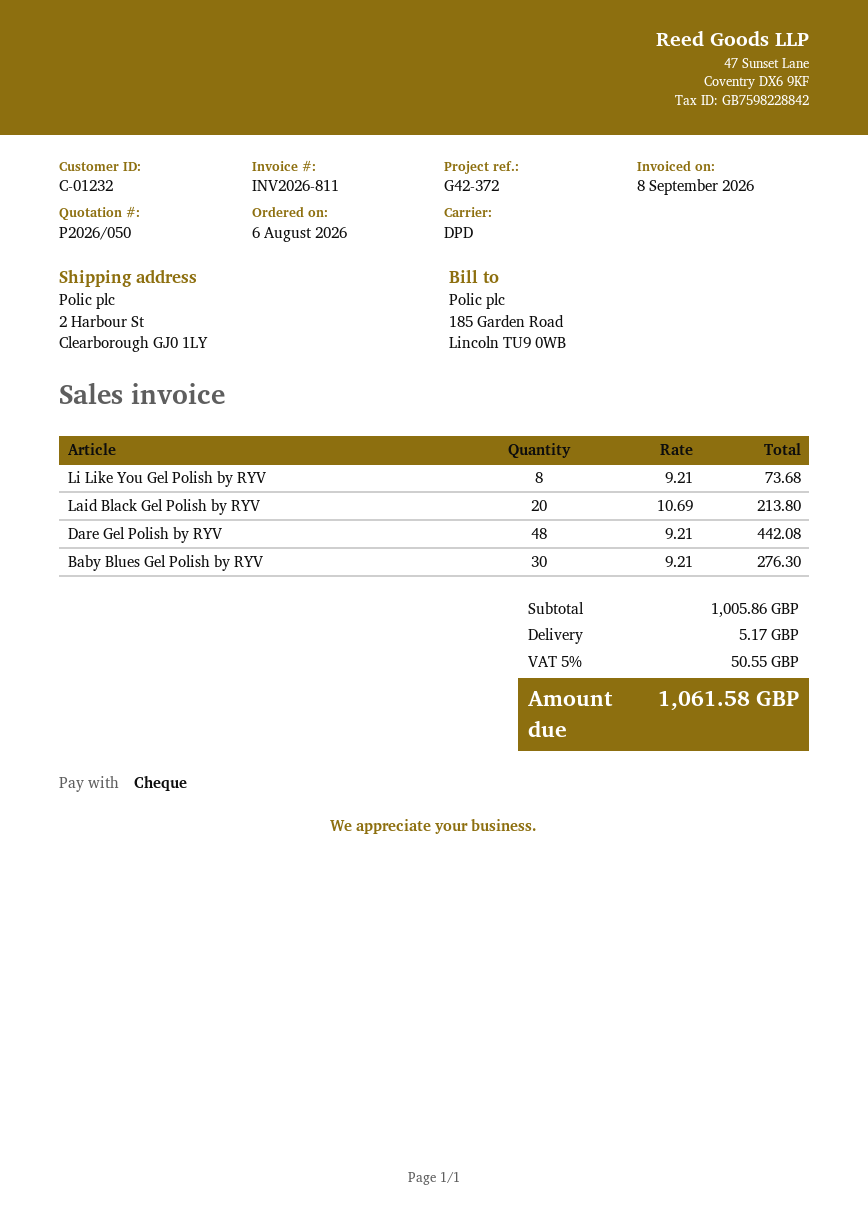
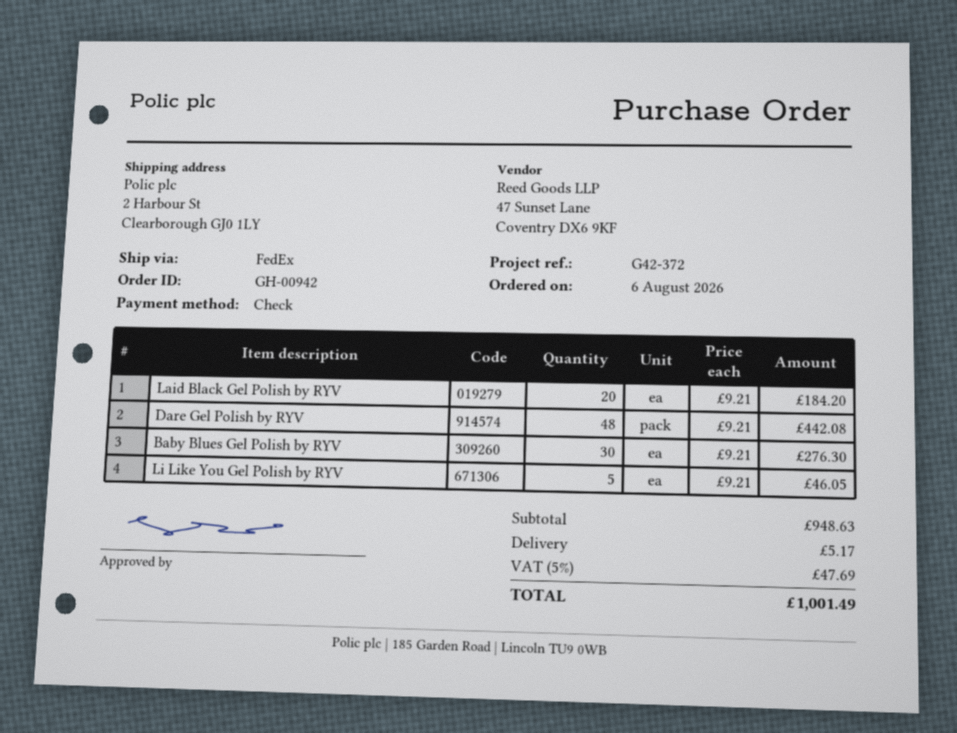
shipping method: DPD -> FedEx
Li Like You Gel Polish by RYV: 8 x 9.21 = 73.68 -> 5 x 9.21 = 46.05
Laid Black Gel Polish by RYV: 20 x 10.69 = 213.80 -> 20 x 9.21 = 184.20
subtotal: 1005.86 -> 948.63
tax: 5% = 50.55 -> 5% = 47.69
total: 1061.58 -> 1001.49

◆ EXERCISE: Please print the records above once more, word for word, omitting all pictures.

◆ EXERCISE RESULT:
shipping method: DPD -> FedEx
Li Like You Gel Polish by RYV: 8 x 9.21 = 73.68 -> 5 x 9.21 = 46.05
Laid Black Gel Polish by RYV: 20 x 10.69 = 213.80 -> 20 x 9.21 = 184.20
subtotal: 1005.86 -> 948.63
tax: 5% = 50.55 -> 5% = 47.69
total: 1061.58 -> 1001.49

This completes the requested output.